Direct aggression is quite easy to identify, but passive-aggressive behaviors sometimes go unnoticed. Here is how to deal with common types of interest aggressions. 

Passive-aggressive behavior is sometimes difficult to spot, it often leaves us feeling confused and upset, but it is difficult to blame it on the aggressor if you can't identify what hurts you.

In short, passive-aggressive behavior is hiding your acts of violence in plain sight, it's giving mixed signals to the receiver, it is also difficult to prove that they've hurt you.

There are different types of passive aggressions, such as guilt-tripping and gaslighting. Today we are dealing with others.

5 Passive-aggressive common behaviors and how to deal with them 

1. Indirect refusals

Saying yes to, let's say, washing the dishes if they don't intend to do it, but making up excuses for doing so, to avoid confrontation, is passive-aggressive behavior. It means that they don't take into account your feelings and ignore your needs.  

Make sure you express how you feel, if the person refuses to take accountability for their actions, just remove yourself from the conversation. 

Indirect refusals ara passive-aggressive behaviors.

2. Patronizing

When someone patronizes you or undermines your intelligence, to make themselves feel superior, it is typical narcissist behavior.
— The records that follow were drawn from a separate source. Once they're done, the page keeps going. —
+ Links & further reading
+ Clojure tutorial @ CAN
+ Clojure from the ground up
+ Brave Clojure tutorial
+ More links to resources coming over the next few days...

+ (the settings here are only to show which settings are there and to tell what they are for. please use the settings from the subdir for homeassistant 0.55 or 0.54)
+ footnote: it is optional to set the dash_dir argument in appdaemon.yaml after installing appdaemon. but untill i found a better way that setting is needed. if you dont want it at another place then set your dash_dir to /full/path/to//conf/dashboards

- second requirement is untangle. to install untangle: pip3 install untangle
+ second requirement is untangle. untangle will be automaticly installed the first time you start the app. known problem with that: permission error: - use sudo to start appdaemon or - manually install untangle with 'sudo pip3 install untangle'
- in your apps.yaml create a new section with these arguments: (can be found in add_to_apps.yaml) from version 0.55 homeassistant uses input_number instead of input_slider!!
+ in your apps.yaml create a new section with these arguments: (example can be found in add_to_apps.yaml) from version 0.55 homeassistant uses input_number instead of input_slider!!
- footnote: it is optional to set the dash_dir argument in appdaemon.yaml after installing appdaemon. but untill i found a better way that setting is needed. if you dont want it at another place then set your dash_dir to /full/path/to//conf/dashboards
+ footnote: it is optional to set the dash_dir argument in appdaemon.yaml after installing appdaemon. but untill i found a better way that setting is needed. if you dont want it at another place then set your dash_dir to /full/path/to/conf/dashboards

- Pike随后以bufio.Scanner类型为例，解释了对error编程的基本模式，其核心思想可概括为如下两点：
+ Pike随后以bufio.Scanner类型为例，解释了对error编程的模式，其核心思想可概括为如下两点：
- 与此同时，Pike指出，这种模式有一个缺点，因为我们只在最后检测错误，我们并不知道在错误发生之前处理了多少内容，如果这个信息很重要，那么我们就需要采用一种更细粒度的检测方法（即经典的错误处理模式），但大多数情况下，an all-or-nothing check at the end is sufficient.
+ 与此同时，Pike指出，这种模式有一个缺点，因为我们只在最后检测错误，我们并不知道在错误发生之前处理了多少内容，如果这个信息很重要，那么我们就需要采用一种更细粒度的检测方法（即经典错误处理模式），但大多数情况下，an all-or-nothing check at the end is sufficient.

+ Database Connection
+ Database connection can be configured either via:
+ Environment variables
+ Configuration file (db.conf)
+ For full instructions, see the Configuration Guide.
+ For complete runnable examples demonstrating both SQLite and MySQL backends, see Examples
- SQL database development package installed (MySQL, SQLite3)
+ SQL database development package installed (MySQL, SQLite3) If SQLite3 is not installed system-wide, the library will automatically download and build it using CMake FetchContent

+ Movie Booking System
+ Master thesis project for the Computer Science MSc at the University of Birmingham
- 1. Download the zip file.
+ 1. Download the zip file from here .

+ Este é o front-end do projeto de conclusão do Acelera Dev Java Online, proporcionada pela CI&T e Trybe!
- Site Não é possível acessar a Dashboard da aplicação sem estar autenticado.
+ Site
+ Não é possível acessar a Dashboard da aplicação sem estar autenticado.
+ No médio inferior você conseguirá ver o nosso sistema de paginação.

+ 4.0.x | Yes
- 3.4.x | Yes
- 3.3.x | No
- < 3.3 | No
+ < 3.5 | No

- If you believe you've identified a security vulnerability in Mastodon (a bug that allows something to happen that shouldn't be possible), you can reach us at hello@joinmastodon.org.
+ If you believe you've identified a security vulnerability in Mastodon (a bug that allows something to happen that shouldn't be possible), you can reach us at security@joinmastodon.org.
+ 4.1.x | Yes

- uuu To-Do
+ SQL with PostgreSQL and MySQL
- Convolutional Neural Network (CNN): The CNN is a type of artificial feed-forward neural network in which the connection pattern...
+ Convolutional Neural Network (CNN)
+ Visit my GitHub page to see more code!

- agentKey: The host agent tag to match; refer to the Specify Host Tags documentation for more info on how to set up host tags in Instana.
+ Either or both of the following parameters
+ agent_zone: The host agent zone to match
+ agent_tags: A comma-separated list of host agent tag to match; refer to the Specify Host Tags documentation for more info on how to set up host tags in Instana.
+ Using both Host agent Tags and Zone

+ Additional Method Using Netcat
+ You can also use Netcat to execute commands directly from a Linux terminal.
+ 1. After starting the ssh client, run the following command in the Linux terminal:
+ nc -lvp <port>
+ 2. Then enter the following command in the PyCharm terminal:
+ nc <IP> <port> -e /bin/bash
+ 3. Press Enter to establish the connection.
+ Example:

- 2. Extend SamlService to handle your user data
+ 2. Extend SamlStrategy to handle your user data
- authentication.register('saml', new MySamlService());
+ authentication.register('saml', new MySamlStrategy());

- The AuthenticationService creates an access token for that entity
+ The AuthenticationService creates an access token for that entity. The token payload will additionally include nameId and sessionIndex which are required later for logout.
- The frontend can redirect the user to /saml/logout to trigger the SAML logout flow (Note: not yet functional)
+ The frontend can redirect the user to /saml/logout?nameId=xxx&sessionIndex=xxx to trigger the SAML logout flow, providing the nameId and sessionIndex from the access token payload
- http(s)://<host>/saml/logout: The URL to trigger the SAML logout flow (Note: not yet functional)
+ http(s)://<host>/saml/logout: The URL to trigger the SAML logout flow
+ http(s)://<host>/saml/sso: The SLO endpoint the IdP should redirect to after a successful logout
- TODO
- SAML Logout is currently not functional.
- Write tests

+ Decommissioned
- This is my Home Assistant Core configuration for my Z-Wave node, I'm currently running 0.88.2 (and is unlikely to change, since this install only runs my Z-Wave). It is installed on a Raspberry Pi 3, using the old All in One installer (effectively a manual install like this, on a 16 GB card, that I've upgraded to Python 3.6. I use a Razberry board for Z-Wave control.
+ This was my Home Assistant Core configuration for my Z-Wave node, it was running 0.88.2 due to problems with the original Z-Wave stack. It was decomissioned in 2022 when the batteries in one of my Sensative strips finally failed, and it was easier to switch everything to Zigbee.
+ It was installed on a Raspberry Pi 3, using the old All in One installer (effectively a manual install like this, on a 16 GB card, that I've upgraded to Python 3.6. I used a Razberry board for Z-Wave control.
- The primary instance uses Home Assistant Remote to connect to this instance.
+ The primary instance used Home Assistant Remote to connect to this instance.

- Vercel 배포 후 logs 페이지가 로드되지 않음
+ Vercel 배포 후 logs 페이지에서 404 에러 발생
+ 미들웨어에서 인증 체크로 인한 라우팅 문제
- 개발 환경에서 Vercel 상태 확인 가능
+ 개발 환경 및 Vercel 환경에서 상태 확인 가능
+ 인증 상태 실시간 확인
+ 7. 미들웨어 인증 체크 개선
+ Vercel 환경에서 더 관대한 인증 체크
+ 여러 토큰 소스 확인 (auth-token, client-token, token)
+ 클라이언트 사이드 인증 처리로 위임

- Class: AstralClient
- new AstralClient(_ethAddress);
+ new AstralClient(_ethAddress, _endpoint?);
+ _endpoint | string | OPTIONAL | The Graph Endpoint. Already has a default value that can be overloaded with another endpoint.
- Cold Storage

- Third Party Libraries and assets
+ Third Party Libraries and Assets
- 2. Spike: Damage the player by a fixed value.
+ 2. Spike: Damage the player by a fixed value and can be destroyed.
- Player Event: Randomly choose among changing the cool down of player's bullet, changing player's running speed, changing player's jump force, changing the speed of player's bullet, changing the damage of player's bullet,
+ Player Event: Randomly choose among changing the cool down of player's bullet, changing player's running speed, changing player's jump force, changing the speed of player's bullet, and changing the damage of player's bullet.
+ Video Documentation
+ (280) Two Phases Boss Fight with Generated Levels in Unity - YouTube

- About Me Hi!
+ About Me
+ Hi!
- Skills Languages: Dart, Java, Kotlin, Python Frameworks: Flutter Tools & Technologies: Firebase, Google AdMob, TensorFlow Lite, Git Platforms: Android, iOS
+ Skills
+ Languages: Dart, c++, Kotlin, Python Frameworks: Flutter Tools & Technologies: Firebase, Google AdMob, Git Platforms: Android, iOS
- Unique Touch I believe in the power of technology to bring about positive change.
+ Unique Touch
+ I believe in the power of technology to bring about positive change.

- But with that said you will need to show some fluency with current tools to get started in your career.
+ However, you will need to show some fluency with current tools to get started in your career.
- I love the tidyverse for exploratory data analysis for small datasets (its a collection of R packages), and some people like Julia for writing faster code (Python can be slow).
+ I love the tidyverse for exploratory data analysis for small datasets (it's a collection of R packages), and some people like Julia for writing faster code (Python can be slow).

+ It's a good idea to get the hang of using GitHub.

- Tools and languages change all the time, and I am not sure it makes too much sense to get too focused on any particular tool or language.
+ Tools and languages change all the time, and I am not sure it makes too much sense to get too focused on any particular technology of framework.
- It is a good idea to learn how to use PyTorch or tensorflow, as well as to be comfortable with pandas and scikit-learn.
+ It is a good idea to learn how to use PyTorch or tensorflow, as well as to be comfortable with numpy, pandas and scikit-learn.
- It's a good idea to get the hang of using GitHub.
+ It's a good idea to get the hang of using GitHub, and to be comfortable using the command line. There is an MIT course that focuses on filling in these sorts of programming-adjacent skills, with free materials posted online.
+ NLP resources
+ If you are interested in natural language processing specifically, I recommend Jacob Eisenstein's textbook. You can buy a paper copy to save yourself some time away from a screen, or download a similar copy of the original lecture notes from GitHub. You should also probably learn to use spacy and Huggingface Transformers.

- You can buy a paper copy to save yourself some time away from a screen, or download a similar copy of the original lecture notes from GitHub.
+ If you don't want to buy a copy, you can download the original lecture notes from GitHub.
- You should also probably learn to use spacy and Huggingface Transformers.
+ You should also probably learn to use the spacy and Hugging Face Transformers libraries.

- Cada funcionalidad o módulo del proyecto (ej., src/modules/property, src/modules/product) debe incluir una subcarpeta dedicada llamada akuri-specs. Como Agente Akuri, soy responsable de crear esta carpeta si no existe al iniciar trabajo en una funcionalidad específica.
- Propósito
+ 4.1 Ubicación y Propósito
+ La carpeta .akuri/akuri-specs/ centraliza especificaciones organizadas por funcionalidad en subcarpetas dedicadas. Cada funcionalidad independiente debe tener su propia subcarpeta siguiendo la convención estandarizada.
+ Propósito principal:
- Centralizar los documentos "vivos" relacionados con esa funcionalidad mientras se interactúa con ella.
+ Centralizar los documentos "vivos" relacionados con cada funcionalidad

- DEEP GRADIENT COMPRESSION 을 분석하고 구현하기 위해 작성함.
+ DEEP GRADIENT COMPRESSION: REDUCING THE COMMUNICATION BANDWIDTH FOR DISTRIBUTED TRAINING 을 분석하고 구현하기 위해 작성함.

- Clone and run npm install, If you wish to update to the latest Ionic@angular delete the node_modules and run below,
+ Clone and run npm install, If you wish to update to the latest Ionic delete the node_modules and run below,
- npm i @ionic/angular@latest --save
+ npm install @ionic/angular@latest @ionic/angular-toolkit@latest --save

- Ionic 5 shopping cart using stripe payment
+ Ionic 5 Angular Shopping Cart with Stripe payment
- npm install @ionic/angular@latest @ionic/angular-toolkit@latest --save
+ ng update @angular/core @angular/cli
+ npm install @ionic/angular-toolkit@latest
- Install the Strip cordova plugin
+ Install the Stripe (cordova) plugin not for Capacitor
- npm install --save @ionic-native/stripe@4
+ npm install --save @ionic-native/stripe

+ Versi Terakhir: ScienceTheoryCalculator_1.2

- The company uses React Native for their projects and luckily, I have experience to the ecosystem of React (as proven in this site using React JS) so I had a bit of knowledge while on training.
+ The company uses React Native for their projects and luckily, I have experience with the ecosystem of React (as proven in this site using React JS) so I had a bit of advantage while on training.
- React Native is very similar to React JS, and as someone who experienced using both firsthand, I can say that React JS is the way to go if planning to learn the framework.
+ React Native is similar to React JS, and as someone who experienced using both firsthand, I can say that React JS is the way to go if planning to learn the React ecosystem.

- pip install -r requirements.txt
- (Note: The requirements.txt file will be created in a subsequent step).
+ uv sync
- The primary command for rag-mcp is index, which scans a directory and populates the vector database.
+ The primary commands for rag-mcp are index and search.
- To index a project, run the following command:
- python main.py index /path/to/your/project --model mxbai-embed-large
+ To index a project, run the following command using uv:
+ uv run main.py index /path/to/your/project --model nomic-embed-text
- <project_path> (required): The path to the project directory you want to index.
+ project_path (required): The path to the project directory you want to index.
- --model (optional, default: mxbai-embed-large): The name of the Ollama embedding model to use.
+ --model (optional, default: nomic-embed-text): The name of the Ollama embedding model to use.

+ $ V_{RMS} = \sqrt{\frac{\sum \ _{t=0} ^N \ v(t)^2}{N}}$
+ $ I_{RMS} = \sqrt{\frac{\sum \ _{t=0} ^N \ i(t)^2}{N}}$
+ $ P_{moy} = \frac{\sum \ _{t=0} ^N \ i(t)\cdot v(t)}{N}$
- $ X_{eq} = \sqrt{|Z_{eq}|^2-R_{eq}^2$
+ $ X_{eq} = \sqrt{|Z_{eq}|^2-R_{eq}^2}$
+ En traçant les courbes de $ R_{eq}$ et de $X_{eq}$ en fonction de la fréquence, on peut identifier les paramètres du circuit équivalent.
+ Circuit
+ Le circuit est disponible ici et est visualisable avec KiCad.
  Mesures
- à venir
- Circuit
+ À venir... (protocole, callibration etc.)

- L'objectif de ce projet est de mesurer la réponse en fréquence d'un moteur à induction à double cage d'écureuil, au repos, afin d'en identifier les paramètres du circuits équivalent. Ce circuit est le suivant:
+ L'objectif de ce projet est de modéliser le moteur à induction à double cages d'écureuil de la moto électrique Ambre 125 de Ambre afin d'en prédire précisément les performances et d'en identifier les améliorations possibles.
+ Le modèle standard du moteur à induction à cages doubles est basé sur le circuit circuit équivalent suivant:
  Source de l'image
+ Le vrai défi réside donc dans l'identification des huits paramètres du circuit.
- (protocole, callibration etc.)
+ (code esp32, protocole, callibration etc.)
Ask for clarification saying something like:

I'm sorry, let me know if I understood what you meant, do you mean that I'm not intelligent enough to do so?"

You won't change the person you are dealing with, but at least you'd be establishing boundaries

When someone patronizes you or undermines your intelligence, to make themselves feel superior, it is typical narcissist behavior.

3. Sarcasm

In certain contexts, it is a way of attacking someone. Instead of actually speaking their mind and saying something that confronts other people, a passive-aggressive person will use sarcasm to get away without ruining a relationship. Again, ask for clarification, you can say:

What do you mean when you say that?"

Sarcasm is sometimes aggression too.

4. Unsolicited opinions or advice

This is one of the most common passive-aggressive behaviors I've had to deal with. Similar to patronizing, and sarcasm, this is also a way of minimizing other people in order to feel superior. Saying things like:

I really think you should go to the gym,"

is aggression. Don't let others do that to you. 

Unsolicited opinions or advice

5. Contemptuos comments

This is when someone disguises a critique in a compliment, saying things such as:

You really look good today," or "what a surprise the food was delicious"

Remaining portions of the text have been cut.